From Slipknot, Anaal Nathrakh and Kvelertak to Rihanna and Chase and Status via Sigur Rós and Kris Kirstofferson, this really is one of the few events going where you can legitimately say that there’s something for everyone, and the non-profit, environmentally friendly and arts-fuelled approach to the manner in which the festival is put together means it has as much in common with Glastonbury as it does Download. Although there are admittedly a lot less stinky hippies running about than at the former.

Still, it’s hard to know exactly what to expect as I arrive on site early Friday morning (annoyingly, mag deadlines mean I had to miss Slipknot, BOOOOOOOOOO). With the sun already breaking out and bearing down on my pasty neck and a 3.30am start to catch my flight earlier, I’m feeling about as fresh as a poo in a sock, and the tent I’ve got pitched and reserved for me in hospitality camping, complete with blow-up mattress and lovely pillow and duvet (what do you know about glamping, though?!), is a helluva tempting sight right now. Also, there are tonnes of bikes everywhere. Like literally hundreds and hundreds parked up all over the place. It’s mad.

Of course, there’s no rest for the wicked or, in my case, whiny music journalists, so rather than trying to sneak in a cheeky nap I’m whisked off to the fucking massive backstage guest area, where I’m introduced to an absolute humdinger of a press area that’s situated outside over a huge pond and looks like something out of a Famous Five book.

There’s no time for ginger beer and dicking about solving mysteries, obviously, so I’m ushered round the corner and plonked in front of an audience for a panel discussion debating the current state of festivals in Europe, what sets Roskilde aside and what the future may hold for its unique approach. Given that I haven’t actually gone out and explored the festival yet, I feel like a bit of a wally at first, but the discussion is a genuinely interesting one and a lot of great points are raised and debated. Those who listen to the Metal Hammer Podcast know my stance on festival lineups and music genre divides in general, and the general outcome of the debate can pretty much be surmised as Roskilde Is Awesome And More Festivals Should Definitely Book Slipknot And Rihanna.

Looking right at the camera, what a wally

Finally, I get the chance to walk out into the festival itself, where many of the punters tearing around the site have been here for the best part of a week already. The stages look awesome and come in a variety of shapes and sizes, and it’s instantly obvious how much effort has gone into Roskilde being much more than just a music festival. Almost every single bar, tent and even shop has been done up in a specific style to give it its own identity, many of them graffiti’d up or sat next to weird sculptures and imposing works of art. Dotted all over the place are individual performers doing a variety of acts from juggling to trombone playing, with hosts of fans dressed in particularly OTT costumes and attires to add to the friendly mayhem. Clearly, this is a place where all types of art can flourish, and it’s heartening to see how people enjoy being able to express their own creativity in such a maddening environment.

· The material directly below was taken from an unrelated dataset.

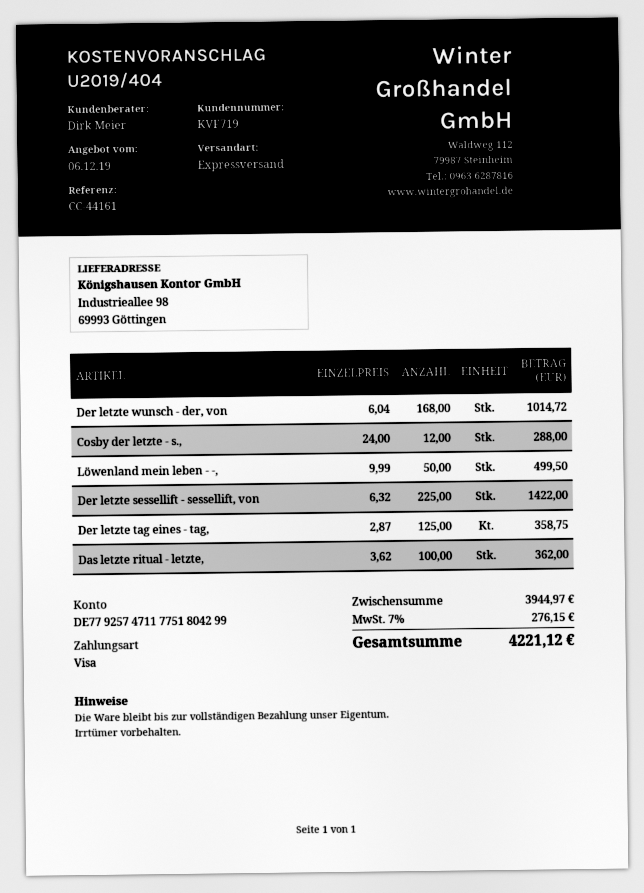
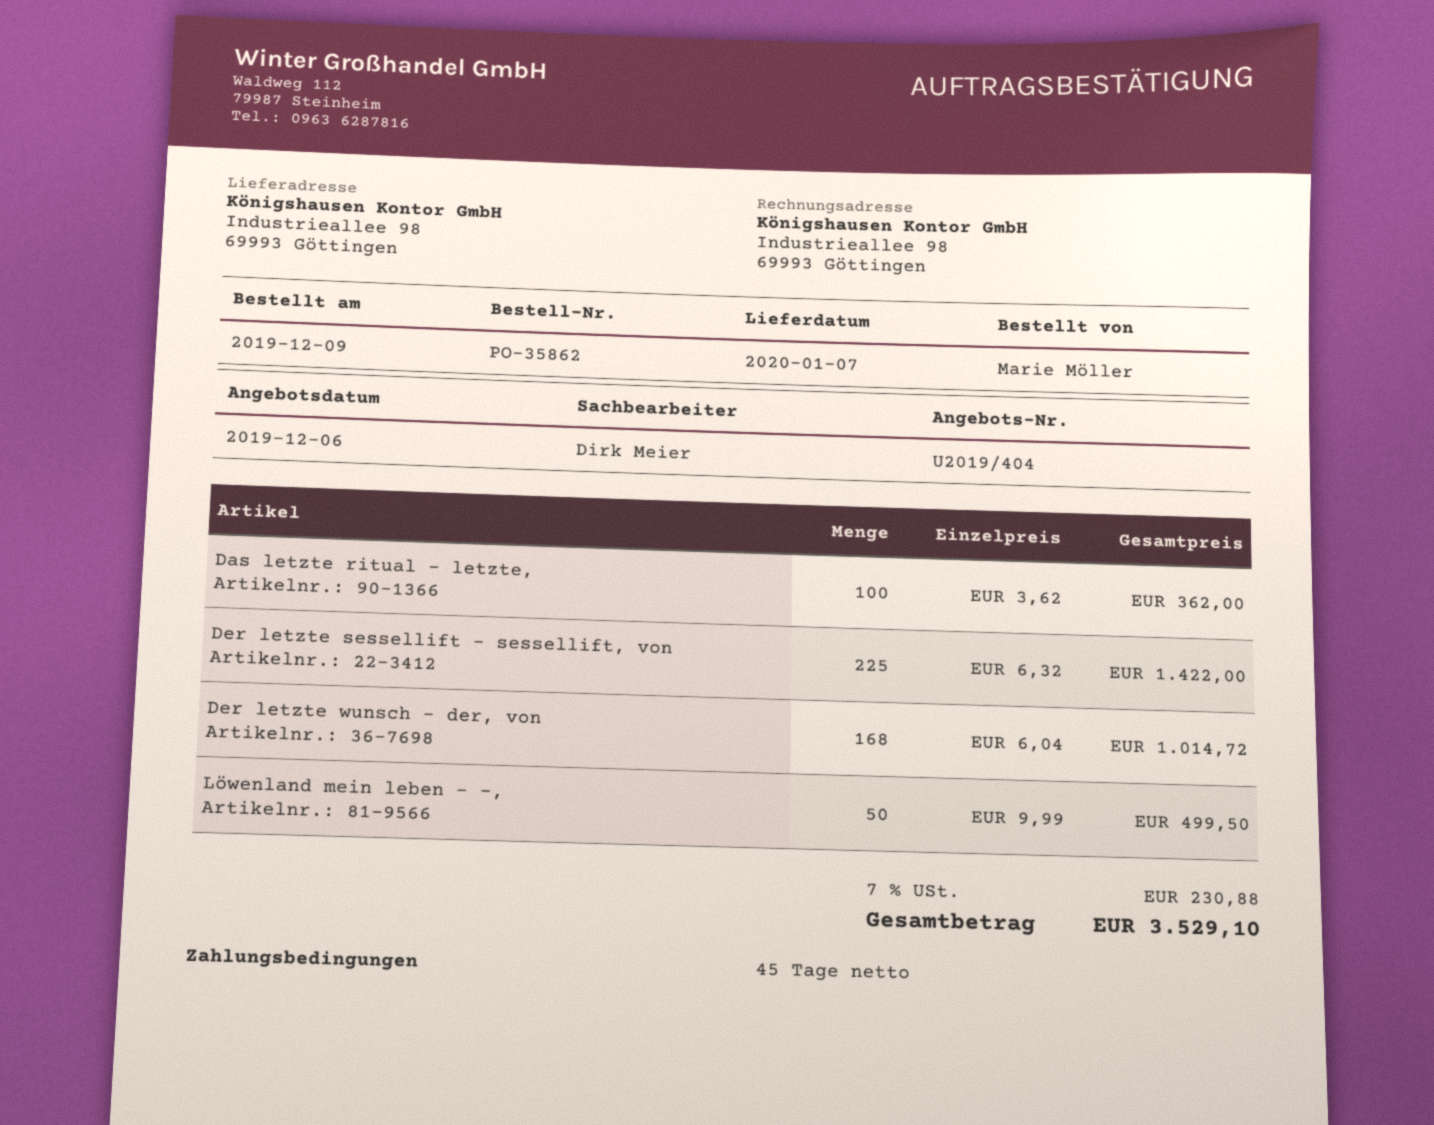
Cosby der letzte - s.,: 12 x 24.00 = 288.00 -> none
Der letzte tag eines - tag,: 125 x 2.87 = 358.75 -> none
tax: 7% = 276.15 -> 7% = 230.88
total: 4221.12 -> 3529.10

Eventually, I’m taken to the main campsite, and it’s here where the real heart of Roskilde truly lies. Camps filled with metalheads bouncing around to Slayer sit side-by-side with ones brimming with bucket hat-wearing ravers and flower-haired indie girls. One moment you feel like you’re at Bloodstock, the next Creamfields. It’s fucking nuts. As it happens, upon arriving to the site I find out I’ve been entered into a sort of campsite heavy metal pub quiz at this place:

Definitely not scared at all. Apparently the Build-Your-Own-Soundsystem thing is a big part of campsite life here, but I’m not going to get the chance to find that out right now, because there’s the small matter of our newly-created team of music journos and industry types having to go head-to-head with this:

…We won 10-8. They didn’t know when Slipknot’s self-titled album was released. The fools! MWAHAHAHAHAHAHAHA!!!! Luckily, they’re all total dudes despite having a penchant for shouting “SA-TAN! SA-TAN” quite a lot, so our grand prize of a ton of beer is happily shared out and we get the chance to chat to some of the people who make the pilgrimage here every year. It’s maddening to think that these guys are sat here, right now, having an awesome time talking about how much Goatwhore are going to rule tomorrow, when the headliner for tonight’s main event is Rihanna. Despite everything I’ve seen so far, it’s this realisation that rams home what an incredible creation Roskilde is. There’s no tension between different music fans here. Sure, not every guy in a Blind Guardian t-shirt is looking forward to throwing down to Only Girl In The World, but there’s an awesome sense of coexistence going on that’s quite unlike anything I’ve really seen before. This is a festival that people come to because it’s a fucking amazing festival. It really is that simple.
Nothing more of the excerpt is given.